You're celebrating a 56% wage increase to $113 when that's still only 38% of a living wage [1]. That's not progress - that's mathematical proof of continued exploitation. Workers are literally earning less than half of what they need to survive, and you're calling it a victory because the number got bigger while they're still starving. Your whole "9% annual wage growth" spin is disgusting when wages actually fell 4.6% in 2022 [2] and inflation is running at 11%. You're bragging about workers losing purchasing power every single year while fashion executives pocket record bonuses. That's not economic development - that's organized wealth extraction dressed up with fake statistics.
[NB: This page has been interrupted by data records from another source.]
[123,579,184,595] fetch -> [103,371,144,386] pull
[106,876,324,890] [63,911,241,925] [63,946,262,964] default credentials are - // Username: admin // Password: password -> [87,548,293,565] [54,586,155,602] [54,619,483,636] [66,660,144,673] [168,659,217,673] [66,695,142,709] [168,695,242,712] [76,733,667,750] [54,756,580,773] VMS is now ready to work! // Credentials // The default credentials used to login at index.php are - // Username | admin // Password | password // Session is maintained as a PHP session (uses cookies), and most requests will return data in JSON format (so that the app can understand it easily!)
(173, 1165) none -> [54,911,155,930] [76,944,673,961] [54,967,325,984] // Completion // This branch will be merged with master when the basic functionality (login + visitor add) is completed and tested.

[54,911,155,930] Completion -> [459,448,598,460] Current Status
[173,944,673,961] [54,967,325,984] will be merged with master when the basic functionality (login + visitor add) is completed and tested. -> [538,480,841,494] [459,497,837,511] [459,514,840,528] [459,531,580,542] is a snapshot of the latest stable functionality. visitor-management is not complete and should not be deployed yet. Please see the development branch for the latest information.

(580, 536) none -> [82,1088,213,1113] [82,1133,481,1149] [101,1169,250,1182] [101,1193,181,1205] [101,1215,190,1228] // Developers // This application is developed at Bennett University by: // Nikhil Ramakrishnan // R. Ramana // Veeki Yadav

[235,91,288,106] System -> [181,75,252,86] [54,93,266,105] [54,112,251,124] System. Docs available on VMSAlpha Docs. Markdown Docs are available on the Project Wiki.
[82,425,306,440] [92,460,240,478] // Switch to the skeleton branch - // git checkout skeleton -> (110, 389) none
And here's what destroys your entire argument: Bangladesh's purchasing power for manufacturing wages ranked dead last among all major apparel-producing countries at just $389 per month [3]. Your "transformation" made Bangladesh the worst place in the world to be a garment worker. When your industry's greatest success story is creating the planet's most exploited workforce, you've just proven my point about systematic theft. The fashion industry didn't respond to worker demands - it gave them crumbs while keeping them trapped in poverty wages that force children out of school and into factories [4]. That's not a pressure valve for change, that's a starvation machine designed to maximize CEO profits.
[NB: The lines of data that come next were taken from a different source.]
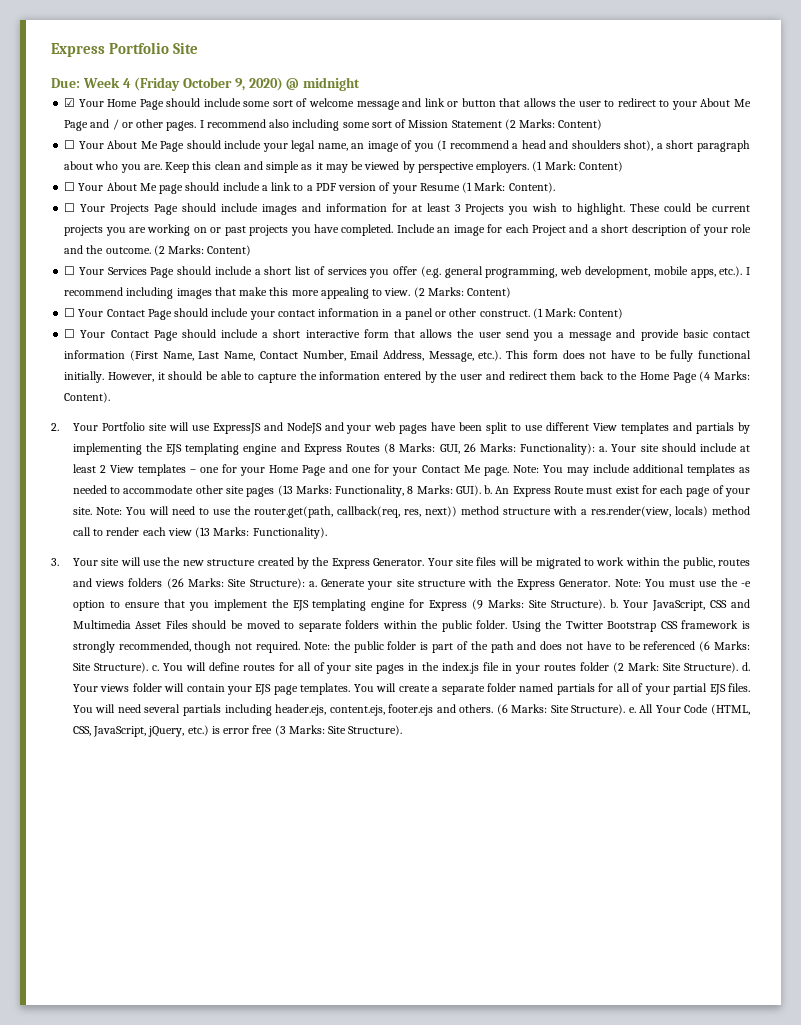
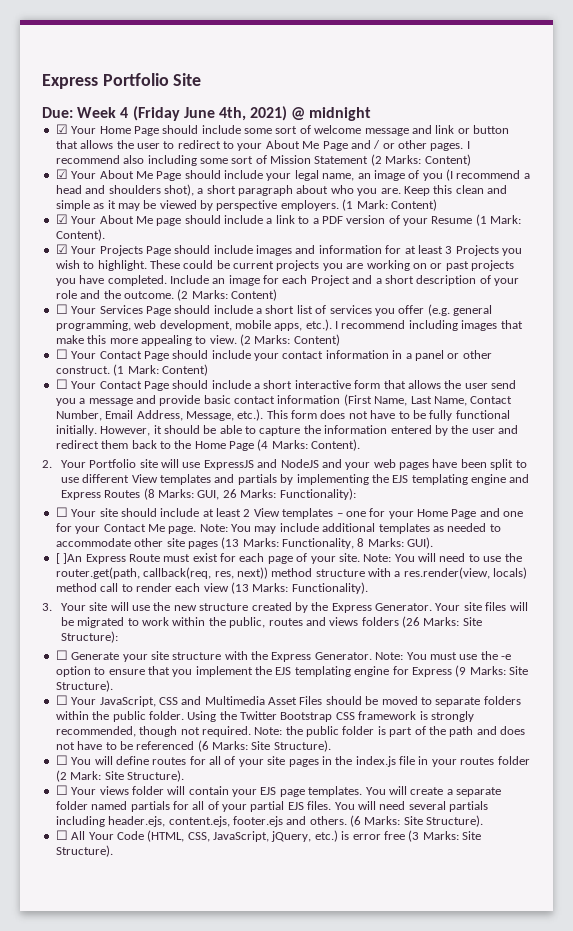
[183,77,283,91] October 9, 2020) -> [183,106,288,121] June 4th, 2021)
[64,140,76,149] ☐ -> [55,169,68,179] ☑
[64,182,76,191] ☐ -> [55,214,68,224] ☑
[64,203,76,212] ☐ -> [55,244,68,254] ☑
[599,446,608,452] a. -> [55,507,68,517] // ☐
[484,485,510,494] b. An -> [55,553,83,564] // [ ]An
[308,581,317,587] a. -> [55,650,68,660] // ☐
[610,599,619,608] b. -> [55,695,68,705] // ☐
[151,665,159,671] c. -> [55,755,68,765] // ☐
[742,662,751,671] d. -> [55,785,68,795] // ☐
[628,707,636,713] e. -> [55,830,68,840] // ☐

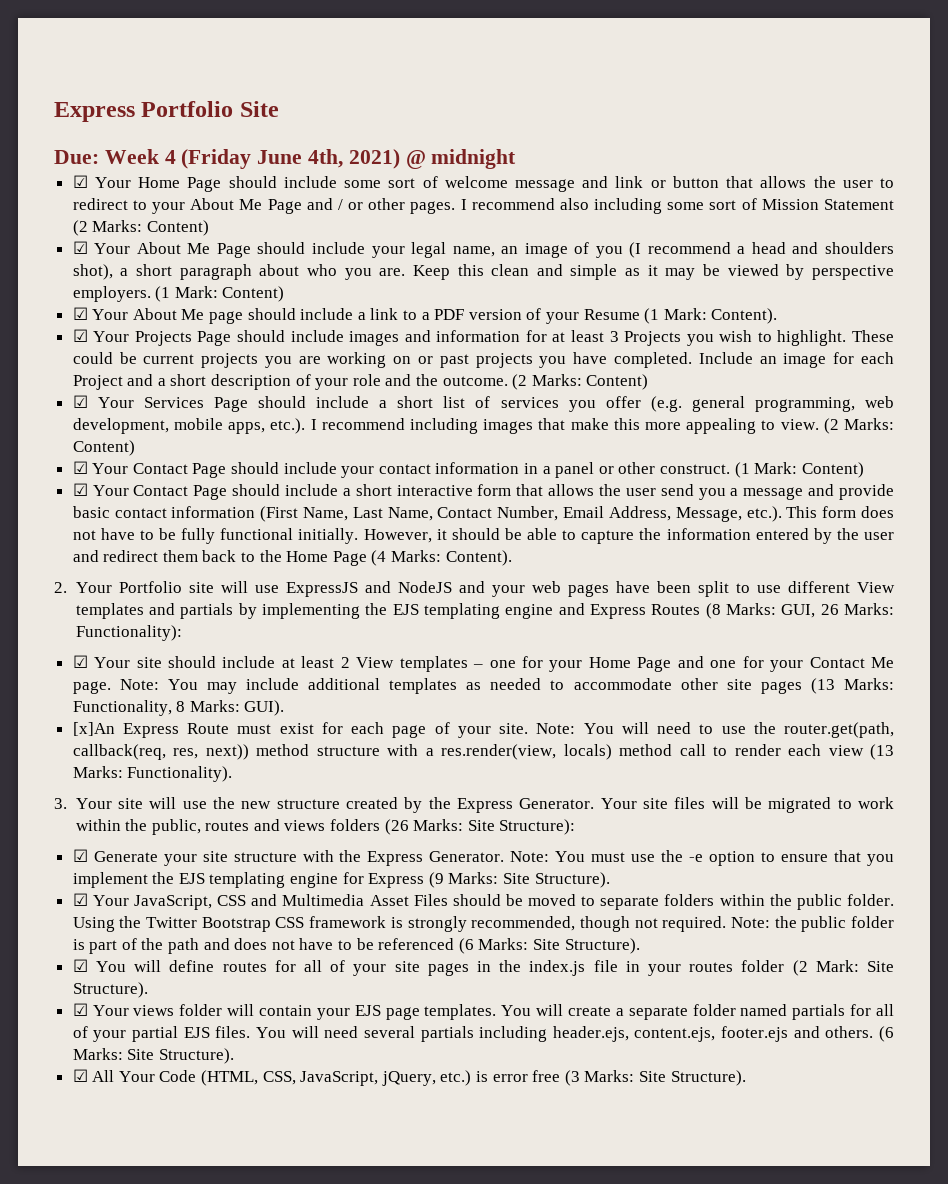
[55,304,68,314] ☐ -> [72,395,88,408] ☑
[55,349,68,359] ☐ -> [72,461,88,474] ☑
[55,379,68,389] ☐ -> [72,483,88,496] ☑
[55,507,68,517] ☐ -> [72,655,88,668] ☑
[55,553,83,564] [ ]An -> [72,722,115,736] [x]An
[55,650,68,660] ☐ -> [72,849,88,862] ☑
[55,695,68,705] ☐ -> [72,893,88,906] ☑
[55,755,68,765] ☐ -> [72,959,88,972] ☑
[55,785,68,795] ☐ -> [72,1003,88,1016] ☑
[55,830,68,840] ☐ -> [72,1069,88,1082] ☑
Man, you're completely missing the point. You keep talking about "starvation wages" while ignoring that Bangladesh's garment industry employs 4 million people [1] - that's 4 million families with paychecks they didn't have before. The industry grew from $1.8 million in 1980 to $47 billion in 2023 [1]. That's not exploitation - that's the most successful economic transformation in modern history. And you want to talk about women being trapped? The female workforce participation rate in Bangladesh jumped from 26% in 1991 to 42.68% by 2022 [2]. These women aren't victims - they're pioneers breaking out of rural poverty and traditional restrictions. One worker said it perfectly: "I can do whatever I want. I have freedom" [6]. That's empowerment, not exploitation. Your whole argument ignores what came before. Without the garment industry, these women would be stuck in arranged marriages by age 16, having babies they can't feed, with zero economic independence [6]. Now they're sending money home, making their own decisions, and becoming role models in their villages [6]. The industry didn't create poverty in Bangladesh - it created the escape route from it. Without those 4 million jobs [1], you'd have 4 million more people in absolute destitution. That's not systematic theft - that's systematic salvation.